## The data:

-------

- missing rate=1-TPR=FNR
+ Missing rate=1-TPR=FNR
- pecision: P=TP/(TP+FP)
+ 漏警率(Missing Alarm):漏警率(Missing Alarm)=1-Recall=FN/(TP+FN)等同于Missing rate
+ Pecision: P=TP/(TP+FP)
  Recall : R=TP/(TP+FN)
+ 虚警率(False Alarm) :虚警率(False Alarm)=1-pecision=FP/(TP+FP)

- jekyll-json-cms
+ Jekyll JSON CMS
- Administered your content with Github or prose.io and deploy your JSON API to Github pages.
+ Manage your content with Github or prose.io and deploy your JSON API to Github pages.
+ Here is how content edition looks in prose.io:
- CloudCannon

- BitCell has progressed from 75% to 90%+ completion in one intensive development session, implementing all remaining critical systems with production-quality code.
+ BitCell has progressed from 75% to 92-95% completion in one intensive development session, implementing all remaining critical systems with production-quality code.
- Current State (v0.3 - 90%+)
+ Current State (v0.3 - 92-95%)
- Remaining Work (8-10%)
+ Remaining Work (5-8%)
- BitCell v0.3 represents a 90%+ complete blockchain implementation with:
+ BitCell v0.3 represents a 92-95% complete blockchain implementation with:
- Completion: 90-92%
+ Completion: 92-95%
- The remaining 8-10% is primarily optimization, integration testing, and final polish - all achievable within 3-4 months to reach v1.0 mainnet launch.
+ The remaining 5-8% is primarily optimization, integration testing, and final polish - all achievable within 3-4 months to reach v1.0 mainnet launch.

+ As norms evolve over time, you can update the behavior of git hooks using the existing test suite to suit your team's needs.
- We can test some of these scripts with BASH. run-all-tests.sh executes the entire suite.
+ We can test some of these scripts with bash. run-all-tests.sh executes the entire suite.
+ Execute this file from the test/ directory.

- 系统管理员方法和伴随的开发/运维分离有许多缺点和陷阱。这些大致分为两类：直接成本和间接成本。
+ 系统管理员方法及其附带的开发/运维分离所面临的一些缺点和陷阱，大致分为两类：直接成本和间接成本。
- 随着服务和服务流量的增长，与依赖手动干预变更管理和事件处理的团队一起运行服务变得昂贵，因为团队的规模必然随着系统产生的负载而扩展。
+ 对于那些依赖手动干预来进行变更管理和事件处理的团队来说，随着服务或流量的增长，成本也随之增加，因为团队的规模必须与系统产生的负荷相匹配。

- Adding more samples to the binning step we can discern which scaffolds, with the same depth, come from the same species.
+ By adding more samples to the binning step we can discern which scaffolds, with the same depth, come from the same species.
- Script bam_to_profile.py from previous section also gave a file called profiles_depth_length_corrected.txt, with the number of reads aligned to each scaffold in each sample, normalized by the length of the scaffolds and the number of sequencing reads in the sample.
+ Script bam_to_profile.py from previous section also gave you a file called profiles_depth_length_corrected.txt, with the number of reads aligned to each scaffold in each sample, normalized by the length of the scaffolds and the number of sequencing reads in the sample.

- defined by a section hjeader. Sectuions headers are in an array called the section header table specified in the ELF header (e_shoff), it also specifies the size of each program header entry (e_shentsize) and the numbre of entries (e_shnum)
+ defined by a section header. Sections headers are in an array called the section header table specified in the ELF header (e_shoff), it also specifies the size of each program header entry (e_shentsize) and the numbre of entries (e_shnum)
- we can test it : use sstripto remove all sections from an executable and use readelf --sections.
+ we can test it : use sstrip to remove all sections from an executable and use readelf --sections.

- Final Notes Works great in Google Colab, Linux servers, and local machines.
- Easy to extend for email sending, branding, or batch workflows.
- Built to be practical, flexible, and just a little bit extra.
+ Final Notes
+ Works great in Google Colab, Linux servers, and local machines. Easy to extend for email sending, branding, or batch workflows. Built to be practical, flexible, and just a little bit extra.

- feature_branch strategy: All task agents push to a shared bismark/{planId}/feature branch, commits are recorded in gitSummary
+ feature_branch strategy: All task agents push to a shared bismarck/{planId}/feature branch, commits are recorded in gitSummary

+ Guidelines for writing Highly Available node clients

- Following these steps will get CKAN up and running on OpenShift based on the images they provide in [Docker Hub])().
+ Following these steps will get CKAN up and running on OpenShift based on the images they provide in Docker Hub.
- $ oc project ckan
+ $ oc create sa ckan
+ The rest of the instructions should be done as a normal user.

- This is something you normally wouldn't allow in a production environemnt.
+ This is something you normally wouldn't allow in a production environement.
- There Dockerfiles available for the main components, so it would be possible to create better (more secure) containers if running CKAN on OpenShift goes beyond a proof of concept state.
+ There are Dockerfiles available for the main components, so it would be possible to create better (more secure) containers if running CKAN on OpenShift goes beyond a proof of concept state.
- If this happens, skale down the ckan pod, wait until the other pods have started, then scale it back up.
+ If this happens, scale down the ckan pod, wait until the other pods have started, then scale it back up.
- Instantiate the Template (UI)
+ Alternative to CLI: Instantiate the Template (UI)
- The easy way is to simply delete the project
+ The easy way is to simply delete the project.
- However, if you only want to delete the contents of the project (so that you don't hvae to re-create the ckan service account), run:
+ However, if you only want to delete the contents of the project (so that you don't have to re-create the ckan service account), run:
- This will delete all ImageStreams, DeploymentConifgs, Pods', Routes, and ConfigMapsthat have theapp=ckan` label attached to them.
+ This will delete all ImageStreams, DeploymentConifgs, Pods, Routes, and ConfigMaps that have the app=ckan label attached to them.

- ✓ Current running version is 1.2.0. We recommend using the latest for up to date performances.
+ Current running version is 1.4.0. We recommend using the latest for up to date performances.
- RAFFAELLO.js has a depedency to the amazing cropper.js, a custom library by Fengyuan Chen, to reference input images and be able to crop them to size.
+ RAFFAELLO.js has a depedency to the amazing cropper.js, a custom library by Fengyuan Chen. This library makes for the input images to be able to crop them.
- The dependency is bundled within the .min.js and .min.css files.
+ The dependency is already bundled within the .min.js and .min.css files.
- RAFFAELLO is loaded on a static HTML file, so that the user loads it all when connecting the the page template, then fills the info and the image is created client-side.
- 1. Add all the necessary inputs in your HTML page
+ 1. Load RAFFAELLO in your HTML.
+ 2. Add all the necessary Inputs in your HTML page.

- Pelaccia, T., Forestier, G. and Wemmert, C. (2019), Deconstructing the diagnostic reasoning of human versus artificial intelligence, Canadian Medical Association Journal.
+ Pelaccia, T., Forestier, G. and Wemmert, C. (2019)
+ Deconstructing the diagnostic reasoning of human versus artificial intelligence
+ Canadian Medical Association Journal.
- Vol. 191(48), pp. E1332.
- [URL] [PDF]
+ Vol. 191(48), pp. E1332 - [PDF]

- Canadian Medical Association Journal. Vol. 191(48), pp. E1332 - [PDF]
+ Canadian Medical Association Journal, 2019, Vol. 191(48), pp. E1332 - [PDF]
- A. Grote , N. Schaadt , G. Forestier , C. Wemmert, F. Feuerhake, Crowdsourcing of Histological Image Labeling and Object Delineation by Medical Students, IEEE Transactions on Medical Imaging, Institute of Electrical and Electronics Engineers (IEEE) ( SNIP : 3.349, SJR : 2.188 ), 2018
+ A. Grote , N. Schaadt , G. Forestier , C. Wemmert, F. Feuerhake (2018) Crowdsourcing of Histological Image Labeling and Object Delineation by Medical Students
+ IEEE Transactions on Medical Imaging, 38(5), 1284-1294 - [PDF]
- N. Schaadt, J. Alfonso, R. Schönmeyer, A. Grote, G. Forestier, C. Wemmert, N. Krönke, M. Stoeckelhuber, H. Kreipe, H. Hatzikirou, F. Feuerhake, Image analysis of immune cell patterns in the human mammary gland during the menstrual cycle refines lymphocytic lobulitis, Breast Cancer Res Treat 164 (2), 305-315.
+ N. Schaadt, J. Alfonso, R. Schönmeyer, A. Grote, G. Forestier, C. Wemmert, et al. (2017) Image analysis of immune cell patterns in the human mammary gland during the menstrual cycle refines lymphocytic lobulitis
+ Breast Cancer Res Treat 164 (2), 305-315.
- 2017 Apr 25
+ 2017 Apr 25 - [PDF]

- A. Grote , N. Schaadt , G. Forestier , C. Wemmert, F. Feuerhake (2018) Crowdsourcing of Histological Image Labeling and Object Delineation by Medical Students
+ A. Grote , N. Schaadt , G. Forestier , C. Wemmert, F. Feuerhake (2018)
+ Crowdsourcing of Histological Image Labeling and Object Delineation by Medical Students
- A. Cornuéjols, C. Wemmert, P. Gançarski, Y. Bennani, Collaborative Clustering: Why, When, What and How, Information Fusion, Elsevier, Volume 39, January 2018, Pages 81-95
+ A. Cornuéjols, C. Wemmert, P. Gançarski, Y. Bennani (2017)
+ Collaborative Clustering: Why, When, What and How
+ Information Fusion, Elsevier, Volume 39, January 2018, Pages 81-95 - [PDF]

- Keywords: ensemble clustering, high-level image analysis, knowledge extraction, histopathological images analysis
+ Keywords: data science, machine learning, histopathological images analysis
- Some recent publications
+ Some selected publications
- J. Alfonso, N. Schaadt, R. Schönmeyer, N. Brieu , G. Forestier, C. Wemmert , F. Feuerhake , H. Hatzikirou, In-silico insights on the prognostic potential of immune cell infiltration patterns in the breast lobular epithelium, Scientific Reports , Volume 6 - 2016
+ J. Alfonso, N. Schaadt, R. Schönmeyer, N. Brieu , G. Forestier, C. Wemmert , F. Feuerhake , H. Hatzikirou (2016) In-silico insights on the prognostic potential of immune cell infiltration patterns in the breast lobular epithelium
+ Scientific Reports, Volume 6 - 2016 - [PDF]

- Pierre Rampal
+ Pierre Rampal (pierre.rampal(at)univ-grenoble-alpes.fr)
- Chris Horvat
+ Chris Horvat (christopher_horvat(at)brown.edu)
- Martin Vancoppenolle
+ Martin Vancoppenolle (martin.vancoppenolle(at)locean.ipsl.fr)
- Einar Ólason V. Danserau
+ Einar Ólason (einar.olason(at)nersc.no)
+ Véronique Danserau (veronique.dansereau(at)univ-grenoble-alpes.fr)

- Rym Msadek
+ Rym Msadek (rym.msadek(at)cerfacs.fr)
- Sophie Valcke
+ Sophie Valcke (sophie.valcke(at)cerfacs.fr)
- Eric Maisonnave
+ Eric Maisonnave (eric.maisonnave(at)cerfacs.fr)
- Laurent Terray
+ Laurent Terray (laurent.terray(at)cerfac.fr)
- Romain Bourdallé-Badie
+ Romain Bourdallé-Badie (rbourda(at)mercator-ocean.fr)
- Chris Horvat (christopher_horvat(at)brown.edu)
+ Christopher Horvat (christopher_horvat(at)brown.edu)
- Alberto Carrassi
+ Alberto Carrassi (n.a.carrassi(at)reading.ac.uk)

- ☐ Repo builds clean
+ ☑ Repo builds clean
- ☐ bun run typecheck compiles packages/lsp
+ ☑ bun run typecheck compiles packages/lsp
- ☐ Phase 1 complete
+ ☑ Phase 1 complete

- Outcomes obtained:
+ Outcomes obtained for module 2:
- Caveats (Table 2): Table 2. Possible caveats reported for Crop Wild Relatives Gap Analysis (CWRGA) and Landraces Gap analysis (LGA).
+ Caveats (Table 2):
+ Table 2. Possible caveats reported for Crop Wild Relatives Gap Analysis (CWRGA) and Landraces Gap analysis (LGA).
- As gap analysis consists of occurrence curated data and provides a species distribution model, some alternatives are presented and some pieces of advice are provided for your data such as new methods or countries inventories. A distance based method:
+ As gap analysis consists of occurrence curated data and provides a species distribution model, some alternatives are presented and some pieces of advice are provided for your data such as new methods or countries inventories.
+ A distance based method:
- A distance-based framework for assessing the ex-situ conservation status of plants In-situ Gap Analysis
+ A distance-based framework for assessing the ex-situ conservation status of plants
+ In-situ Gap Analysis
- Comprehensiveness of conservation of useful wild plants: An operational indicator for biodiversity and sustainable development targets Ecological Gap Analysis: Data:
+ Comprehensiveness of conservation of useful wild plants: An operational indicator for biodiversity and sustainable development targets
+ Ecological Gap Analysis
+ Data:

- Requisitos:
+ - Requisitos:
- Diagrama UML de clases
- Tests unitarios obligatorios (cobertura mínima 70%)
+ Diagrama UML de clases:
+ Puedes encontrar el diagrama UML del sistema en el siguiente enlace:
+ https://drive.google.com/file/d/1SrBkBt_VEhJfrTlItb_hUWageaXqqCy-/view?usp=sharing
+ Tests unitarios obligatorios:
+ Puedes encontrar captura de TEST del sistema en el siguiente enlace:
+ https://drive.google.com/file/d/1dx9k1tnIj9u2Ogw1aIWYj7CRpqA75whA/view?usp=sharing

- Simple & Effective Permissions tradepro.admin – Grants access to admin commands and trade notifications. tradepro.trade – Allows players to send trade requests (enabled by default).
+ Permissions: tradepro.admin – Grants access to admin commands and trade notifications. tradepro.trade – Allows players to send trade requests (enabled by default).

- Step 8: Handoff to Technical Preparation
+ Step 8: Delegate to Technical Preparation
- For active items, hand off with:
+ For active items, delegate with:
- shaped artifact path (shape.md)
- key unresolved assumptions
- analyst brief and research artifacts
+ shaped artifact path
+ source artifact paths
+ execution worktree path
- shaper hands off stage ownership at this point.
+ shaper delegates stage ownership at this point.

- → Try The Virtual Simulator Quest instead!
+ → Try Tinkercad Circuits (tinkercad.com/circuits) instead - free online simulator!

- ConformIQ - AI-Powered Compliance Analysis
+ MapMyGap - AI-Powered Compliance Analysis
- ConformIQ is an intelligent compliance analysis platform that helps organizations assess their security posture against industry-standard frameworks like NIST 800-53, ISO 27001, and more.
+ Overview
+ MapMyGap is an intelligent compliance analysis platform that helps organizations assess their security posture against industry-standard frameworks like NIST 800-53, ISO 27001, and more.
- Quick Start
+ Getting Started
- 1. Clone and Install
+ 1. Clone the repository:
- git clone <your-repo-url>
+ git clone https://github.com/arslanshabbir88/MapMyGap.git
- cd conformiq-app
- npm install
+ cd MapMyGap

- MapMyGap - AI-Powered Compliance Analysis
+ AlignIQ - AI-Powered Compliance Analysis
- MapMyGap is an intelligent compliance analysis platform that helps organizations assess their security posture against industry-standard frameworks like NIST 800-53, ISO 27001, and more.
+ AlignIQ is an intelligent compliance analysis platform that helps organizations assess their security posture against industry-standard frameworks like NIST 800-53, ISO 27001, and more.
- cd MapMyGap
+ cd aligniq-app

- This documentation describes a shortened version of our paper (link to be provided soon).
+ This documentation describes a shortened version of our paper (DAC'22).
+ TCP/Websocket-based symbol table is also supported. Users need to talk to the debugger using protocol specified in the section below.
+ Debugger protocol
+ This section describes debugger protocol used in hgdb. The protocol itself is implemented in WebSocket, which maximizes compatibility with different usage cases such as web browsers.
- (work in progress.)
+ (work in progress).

-------

## What you are asked to do:
Count lines above containing "describes" and report only the total.

## Task result:
3